General characteristics
- Class & type: A-Class
- Type: Container ship
- Tonnage: 17,375 DWT; 14,120 GT;
- Length: 155 m (508 ft 6 in) LOA; 145.80 metres (478 ft 4 in) LBP;
- Beam: 25.30 m (83 ft 0 in)
- Propulsion: 1 Hitachi-Man 7S50 MC-C
- Speed: 24–25 kn
- Capacity: 1,092 TEU
- Crew: 21-31

= MV Tygra =

Container vessel famously attacked by pirates in 2009

MV Tygra (formerly MV Maersk Alabama) is a container ship currently operated by the Waterman Steamship Corporation and owned by Element Shipmanagement SA of Piraeus, Greece. She was previously owned by the A.P. Moller-Maersk Group and operated by Maersk Line and Maersk Line Limited.

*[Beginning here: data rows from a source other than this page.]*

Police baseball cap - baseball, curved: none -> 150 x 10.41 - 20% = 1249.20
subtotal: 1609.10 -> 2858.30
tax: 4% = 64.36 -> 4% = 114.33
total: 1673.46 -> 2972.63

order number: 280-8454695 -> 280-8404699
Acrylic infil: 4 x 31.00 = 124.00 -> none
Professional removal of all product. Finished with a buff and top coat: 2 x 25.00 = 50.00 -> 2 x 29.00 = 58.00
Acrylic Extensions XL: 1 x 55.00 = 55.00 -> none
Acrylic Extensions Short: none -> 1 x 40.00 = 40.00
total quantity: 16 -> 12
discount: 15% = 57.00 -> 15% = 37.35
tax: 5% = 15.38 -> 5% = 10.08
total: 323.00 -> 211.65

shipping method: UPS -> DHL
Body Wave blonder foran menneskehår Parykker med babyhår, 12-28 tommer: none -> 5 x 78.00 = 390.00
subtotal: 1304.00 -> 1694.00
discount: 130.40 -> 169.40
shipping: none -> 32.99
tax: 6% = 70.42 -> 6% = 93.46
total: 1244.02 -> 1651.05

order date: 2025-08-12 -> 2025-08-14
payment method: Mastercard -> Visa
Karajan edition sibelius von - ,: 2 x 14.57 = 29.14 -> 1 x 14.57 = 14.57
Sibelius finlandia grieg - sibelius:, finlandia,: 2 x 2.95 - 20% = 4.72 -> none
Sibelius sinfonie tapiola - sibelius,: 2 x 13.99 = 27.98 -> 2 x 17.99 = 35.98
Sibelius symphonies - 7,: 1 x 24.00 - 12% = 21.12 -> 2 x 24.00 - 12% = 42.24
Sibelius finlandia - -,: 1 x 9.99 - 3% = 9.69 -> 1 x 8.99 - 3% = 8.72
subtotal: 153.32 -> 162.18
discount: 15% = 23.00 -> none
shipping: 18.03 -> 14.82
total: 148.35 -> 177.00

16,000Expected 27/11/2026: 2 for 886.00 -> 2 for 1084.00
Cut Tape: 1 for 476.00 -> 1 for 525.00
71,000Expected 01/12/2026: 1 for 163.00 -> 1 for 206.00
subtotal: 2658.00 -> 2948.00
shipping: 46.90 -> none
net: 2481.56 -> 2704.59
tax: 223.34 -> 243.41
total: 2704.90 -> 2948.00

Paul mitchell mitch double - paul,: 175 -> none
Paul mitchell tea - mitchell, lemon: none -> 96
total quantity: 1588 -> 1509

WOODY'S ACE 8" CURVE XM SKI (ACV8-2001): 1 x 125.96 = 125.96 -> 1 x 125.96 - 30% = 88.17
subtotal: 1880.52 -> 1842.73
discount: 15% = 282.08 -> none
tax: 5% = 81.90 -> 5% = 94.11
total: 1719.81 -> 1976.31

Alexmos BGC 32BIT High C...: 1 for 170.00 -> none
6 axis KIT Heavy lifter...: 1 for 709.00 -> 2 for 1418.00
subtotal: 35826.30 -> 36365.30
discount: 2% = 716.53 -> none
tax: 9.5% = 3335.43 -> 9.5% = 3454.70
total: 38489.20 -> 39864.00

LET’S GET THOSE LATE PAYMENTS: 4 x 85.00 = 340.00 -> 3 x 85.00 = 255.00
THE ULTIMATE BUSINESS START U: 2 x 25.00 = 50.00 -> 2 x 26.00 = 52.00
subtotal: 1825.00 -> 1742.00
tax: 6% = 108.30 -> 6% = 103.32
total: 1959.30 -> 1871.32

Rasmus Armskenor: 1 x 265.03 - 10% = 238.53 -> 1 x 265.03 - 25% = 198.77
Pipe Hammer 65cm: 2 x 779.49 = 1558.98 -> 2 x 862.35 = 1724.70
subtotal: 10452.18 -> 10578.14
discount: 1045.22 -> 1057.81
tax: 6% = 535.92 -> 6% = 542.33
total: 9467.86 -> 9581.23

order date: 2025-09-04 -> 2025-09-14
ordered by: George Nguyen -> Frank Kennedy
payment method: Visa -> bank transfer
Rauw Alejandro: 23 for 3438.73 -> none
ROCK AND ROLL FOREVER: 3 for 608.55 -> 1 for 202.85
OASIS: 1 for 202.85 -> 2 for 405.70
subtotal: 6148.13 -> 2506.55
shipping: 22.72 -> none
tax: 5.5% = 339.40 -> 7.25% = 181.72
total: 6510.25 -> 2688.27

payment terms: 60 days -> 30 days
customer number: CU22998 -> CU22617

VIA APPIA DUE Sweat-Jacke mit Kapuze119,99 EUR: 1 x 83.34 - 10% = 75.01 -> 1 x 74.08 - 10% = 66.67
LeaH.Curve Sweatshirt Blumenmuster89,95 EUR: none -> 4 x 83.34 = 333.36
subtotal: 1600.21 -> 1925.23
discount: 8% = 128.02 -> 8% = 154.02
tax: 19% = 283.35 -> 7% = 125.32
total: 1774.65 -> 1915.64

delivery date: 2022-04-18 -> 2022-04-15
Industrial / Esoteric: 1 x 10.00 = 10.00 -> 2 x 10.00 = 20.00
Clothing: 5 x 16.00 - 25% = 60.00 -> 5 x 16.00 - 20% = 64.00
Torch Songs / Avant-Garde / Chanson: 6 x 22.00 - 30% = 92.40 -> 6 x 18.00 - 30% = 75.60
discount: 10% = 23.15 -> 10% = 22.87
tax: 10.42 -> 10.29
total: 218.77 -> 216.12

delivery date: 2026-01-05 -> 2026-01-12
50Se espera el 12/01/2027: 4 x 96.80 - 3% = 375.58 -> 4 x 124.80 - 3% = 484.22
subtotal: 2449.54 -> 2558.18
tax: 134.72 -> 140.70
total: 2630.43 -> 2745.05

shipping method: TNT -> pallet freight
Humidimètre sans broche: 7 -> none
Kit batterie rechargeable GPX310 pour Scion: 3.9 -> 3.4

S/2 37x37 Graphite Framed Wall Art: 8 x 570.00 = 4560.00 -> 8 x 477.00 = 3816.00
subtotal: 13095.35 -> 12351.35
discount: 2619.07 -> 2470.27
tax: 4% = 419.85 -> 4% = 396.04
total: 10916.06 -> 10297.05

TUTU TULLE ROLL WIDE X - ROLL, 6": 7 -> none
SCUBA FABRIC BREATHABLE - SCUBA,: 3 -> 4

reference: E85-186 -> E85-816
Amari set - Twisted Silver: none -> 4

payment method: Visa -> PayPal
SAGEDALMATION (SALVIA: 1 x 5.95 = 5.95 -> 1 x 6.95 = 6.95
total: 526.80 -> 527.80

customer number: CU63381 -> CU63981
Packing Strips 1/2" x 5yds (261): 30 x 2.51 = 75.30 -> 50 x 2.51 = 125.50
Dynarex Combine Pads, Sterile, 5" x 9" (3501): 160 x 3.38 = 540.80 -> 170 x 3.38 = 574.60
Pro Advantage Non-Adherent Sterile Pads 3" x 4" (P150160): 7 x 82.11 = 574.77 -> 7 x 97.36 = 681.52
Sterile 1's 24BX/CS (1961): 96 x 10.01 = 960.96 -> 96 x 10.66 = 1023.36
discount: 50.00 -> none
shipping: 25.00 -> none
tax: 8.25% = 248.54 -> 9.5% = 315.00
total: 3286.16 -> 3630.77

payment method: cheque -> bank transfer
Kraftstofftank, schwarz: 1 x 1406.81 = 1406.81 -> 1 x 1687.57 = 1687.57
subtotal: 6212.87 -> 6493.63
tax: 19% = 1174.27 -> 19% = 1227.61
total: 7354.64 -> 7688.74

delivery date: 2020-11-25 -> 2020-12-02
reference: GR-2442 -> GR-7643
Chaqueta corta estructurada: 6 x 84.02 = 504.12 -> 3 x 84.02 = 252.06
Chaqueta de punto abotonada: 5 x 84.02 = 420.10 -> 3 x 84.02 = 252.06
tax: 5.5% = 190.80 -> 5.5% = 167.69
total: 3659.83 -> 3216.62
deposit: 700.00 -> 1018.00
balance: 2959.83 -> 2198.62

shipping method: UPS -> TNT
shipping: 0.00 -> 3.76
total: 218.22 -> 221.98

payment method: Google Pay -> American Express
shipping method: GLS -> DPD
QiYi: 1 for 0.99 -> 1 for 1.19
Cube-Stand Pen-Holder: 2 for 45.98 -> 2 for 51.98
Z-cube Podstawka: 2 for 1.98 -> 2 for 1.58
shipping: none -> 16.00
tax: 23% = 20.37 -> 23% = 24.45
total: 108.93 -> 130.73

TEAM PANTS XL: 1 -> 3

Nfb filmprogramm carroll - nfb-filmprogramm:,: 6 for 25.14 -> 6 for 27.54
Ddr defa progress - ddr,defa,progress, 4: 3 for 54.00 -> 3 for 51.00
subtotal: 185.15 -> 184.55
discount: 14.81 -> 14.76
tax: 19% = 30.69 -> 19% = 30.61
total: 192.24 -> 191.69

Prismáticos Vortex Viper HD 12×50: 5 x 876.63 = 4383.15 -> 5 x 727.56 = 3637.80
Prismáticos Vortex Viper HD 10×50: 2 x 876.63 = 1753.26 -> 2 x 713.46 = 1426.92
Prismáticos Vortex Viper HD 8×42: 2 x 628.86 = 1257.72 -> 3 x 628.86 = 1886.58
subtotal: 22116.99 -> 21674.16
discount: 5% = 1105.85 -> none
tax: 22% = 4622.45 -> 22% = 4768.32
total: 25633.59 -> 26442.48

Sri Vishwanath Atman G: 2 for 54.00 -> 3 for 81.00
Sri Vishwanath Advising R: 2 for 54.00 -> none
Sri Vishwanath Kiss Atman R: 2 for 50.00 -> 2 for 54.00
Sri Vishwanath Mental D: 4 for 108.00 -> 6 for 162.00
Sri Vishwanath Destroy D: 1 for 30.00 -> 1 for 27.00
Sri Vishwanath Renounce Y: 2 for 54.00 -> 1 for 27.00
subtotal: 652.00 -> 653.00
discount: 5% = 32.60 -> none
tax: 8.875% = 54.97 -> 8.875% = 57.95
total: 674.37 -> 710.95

She had a light-blue hull and a beige superstructure like all Maersk vessels, regardless of their flag of registry. She was hijacked by pirates near Somalia in 2009 and her crew held hostage. Four additional unsuccessful hijacking attempts were made in 2009, 2010, and 2011.

==History==

Alva Maersk was built by China Shipbuilding Corporation, Keelung, Taiwan at yard number 676 and launched in 1998. As Alva Maersk, She was flagged to Denmark. In 2004, Alva Maersk was renamed Maersk Alabama and reflagged to the United States, with her operator, Maersk Line, Limited, based in Norfolk, Virginia. She has been involved in seven incidents and was employed on Maersk Line's East Africa 4 service. Her regular route was from Mombasa, Kenya to Salalah, Oman, to Djibouti, and then returning to Mombasa.

===2004 detention===
In 2004, the ship was detained in Kuwait after becoming the victim of an apparent fraud scheme. According to papers filed by the A. P. Moller-Maersk Group with the United States District Court for the Southern District of New York in 2005, Kuwait-based expatriates scammed the Group out of millions of dollars. Low-value goods were allegedly shipped under the guise of fraudulent, high-value bills of lading. Maersk was subsequently sued for losing goods that had never existed. Those allegedly behind the scheme were able to detain Alva Maersk in Kuwait as collateral. The ship was released in April 2004 after the A. P. Moller-Maersk Group was forced to put up $1.86 million as collateral.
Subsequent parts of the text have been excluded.